Init pass at restructuring CoCo TOC by a-mccarthy · Pull Request #385 · NVIDIA/cloud-native-docs

a-mccarthy · 2026-04-30T15:27:16Z

The deployment guide has grown quite long. this is a draft attempt at splitting up the content into a more useable form.

github-actions · 2026-04-30T15:30:32Z

Documentation preview

https://nvidia.github.io/cloud-native-docs/review/pr-385

a-mccarthy · 2026-05-12T15:41:59Z

+
+   resources:
+     limits:
+       nvidia.com/GH100_H200_141GB: "1"


confirm this is a valid gpu name on a node

a-mccarthy · 2026-05-12T15:42:57Z

-If you need a timeout of more than 1200 seconds, you will also need to adjust Kata Agent Policy's ``image_pull_timeout`` value which controls the agent-side timeout for guest-image pull.
-To do this, add the ``agent.image_pull_timeout`` kernel parameter to your shim configuration, or pass an explicit value in a pod annotation in the ``io.katacontainers.config.hypervisor.kernel_params: "..."`` annotation.
-
+   "nvidia.com/GH100_H200_141GB": "1"


confirm this output.

manuelh-dev · 2026-05-21T15:47:02Z


-*****************************************************
+#####################################################
 NVIDIA Confidential Containers Reference Architecture


I am thinking of whether it is possible to make the aspects
"Supported Features and Deployment Scenarios" and "Limitations and Restrictions" a bit more prominent. These get a bit buried in the already lengthy overview page. Maybe we can relocate these two into a different main page (or even create a separate main page)?

I'd be in favor of doing this, but not in this PR. I have to circle back with hema, b/c i think that we can flush out at lot of these sections more and it may be a good idea to create separate pages.

manuelh-dev

LGTM, left just a few comments, feel free to resolve these if these don't seem immediately helpful

a-mccarthy · 2026-06-09T19:27:07Z

@manuelh-dev i made some more updates to this PR. Do you have time this week to review?

Updates in cluding

a new index home page
a new persona page to go over users and their resonsbilities
Added a troubleshooting page (which is still a bit of a draft)
Added a quick start, which cuts down on the commands/details to just installing kata + gpu operator. Do you think this type of install adds value to users?

mikemckiernan

Def a good idea to provide a streamlined, common install page. LMK what gibberish I can clarify.
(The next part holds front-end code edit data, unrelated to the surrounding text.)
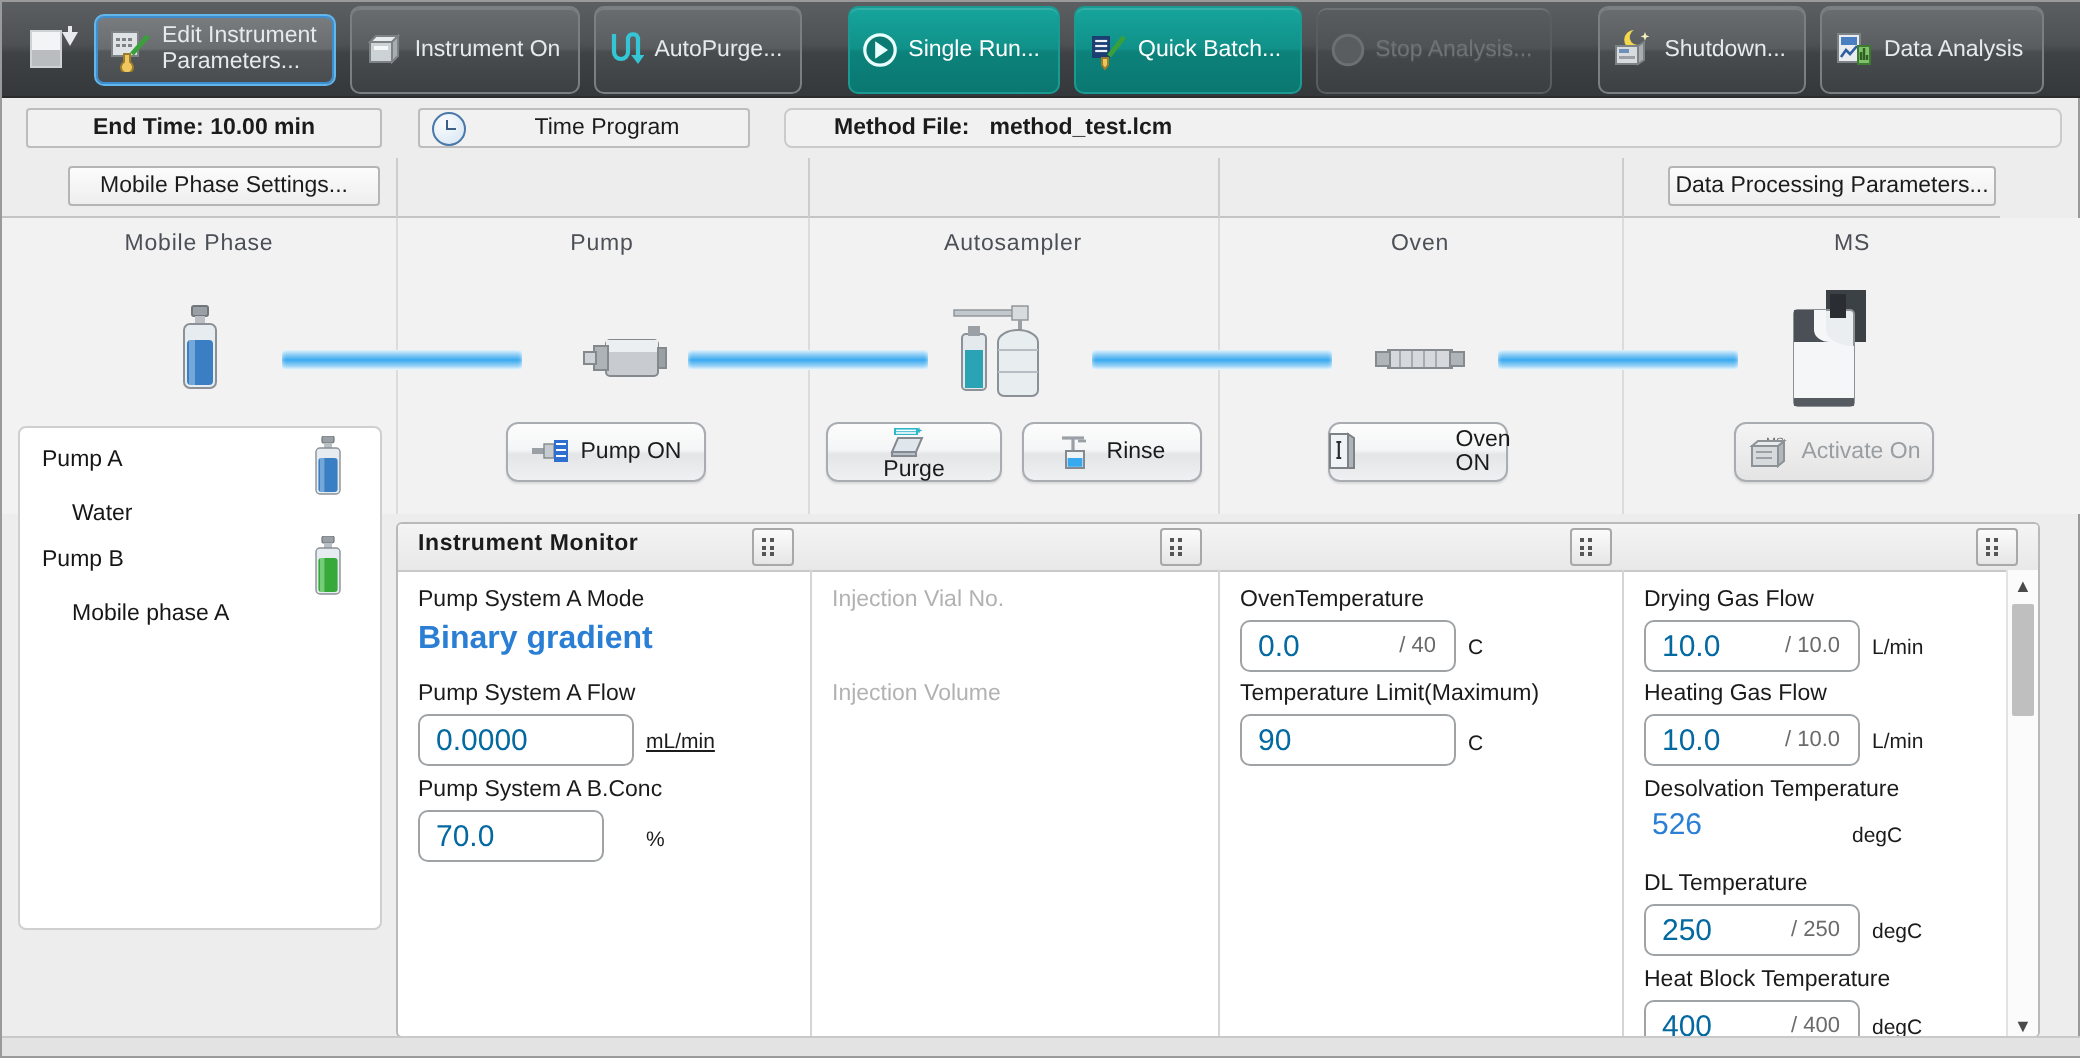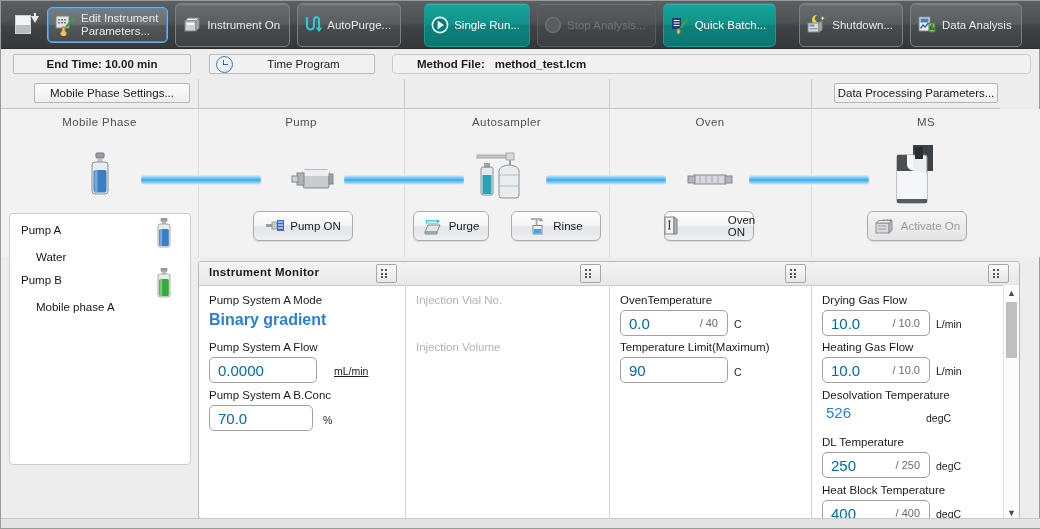"Stop Analysis..." div.tbtn { order: before "Quick Batch..." -> after "Quick Batch..." }
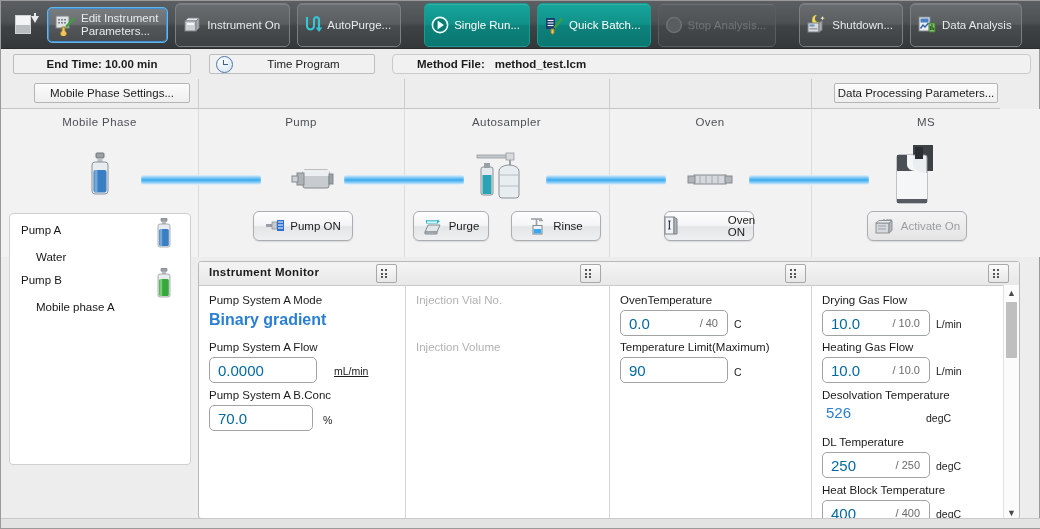"Purge" div.actbtn { flex-direction: none -> column; width: 76px -> 88px }
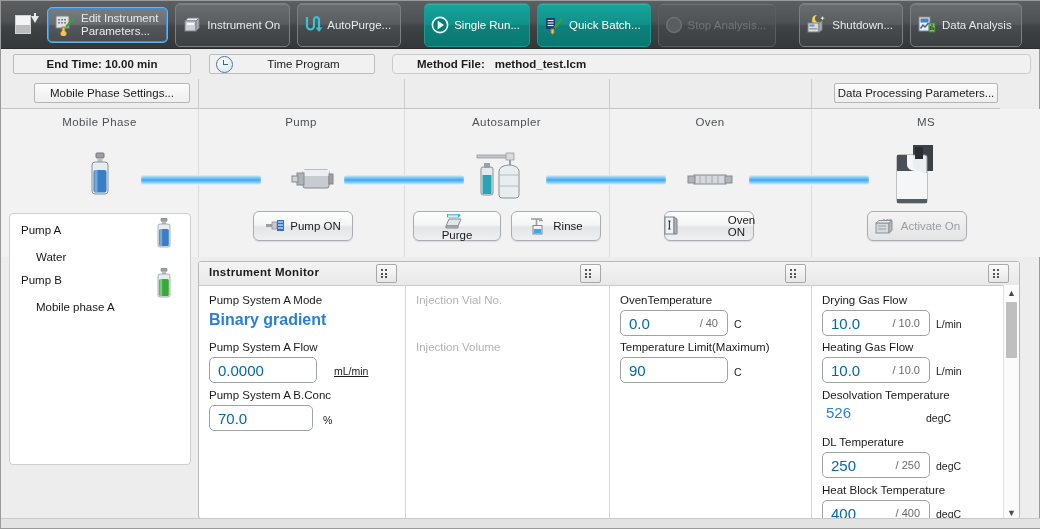"mL/min" div.funit { left: 135px -> 124px }
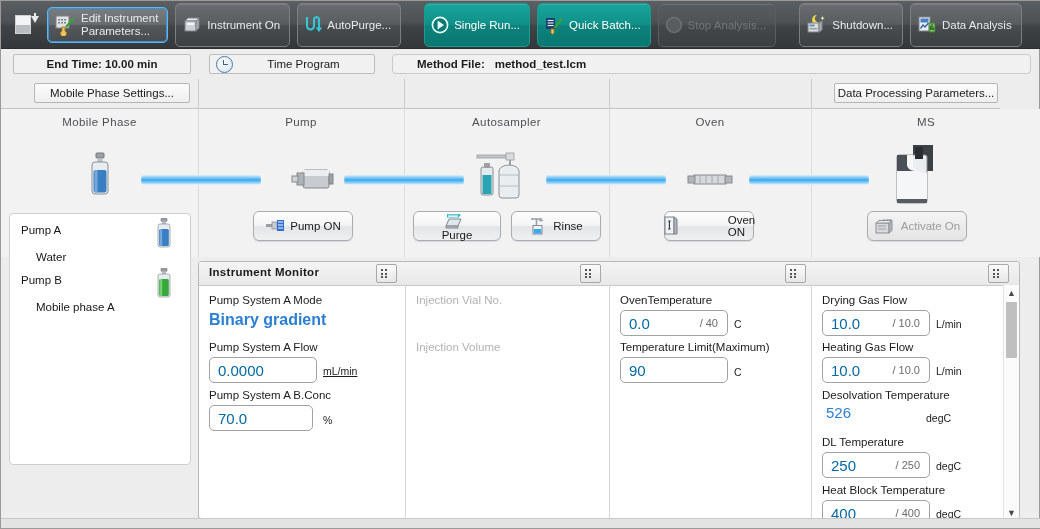"70.0" div.fbox { width: 104px -> 93px }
mikemckiernan · 2026-06-09T20:06:57Z

-Deploy Confidential Containers
-******************************
+#########################################
+Install Guide for Confidential Containers


Def better than what I had and requires differentiation from the quickstart approach. I don't think the title is wrong, but I'm wondering if it can be more of a contrast to quickstart.

Detailed Installation

Common Installation Options (might be untrue)

Traditional Workload Considerations

Updated to Detailed Install Guide

mikemckiernan · 2026-06-09T20:09:32Z

-Refer to the :doc:`NVIDIA GPU Operator <gpuop:overview>` and `Kata Containers <https://katacontainers.io/docs/>`_ documentation for more information on these software components.
-Refer to the `Kubernetes documentation <https://kubernetes.io/docs/home/>`_ for more information on Kubernetes cluster administration.
+#. :doc:`Prerequisites <prerequisites>`.
+#. :ref:`Label nodes for Confidential Containers components <coco-label-nodes>`


not-sure: I wonder if "Label nodes to install Confidential Containers components" could set expectations for why we're labelling nodes. Or, "Label the nodes to configure for Confidential Containers"?

thanks for the suggestions on this section! i updated the wording here to hopefully be less clunky

mikemckiernan · 2026-06-09T20:26:44Z

+You can set the default confidential computing mode of the NVIDIA GPUs by setting the ``ccManager.defaultMode=<on|off>`` option.
+The default value of ``ccManager.defaultMode`` is ``on``.
+You can set this option when you install NVIDIA GPU Operator or afterward by modifying the cluster-policy instance of the ClusterPolicy object.
+
+Set a node-level mode by applying the ``nvidia.com/cc.mode=<on|off|ppcie>`` label on the node.
+If you set a specific mode on a node, it has higher precedence than the cluster-wide default mode.
+
+When you change the mode, the manager performs the following actions:
+
+* Evicts the other GPU Operator operands from the node.
+  However, the manager does not drain user workloads. You must make sure that no user workloads are running on the node before you change the mode.
+* Changes the mode and resets the GPU.
+* Reschedules the other GPU Operator operands.


I wonder if this info could follow the table or if it can be removed if it is redundant with the info in the sections that follow. You likely inherited some verbosity from my content.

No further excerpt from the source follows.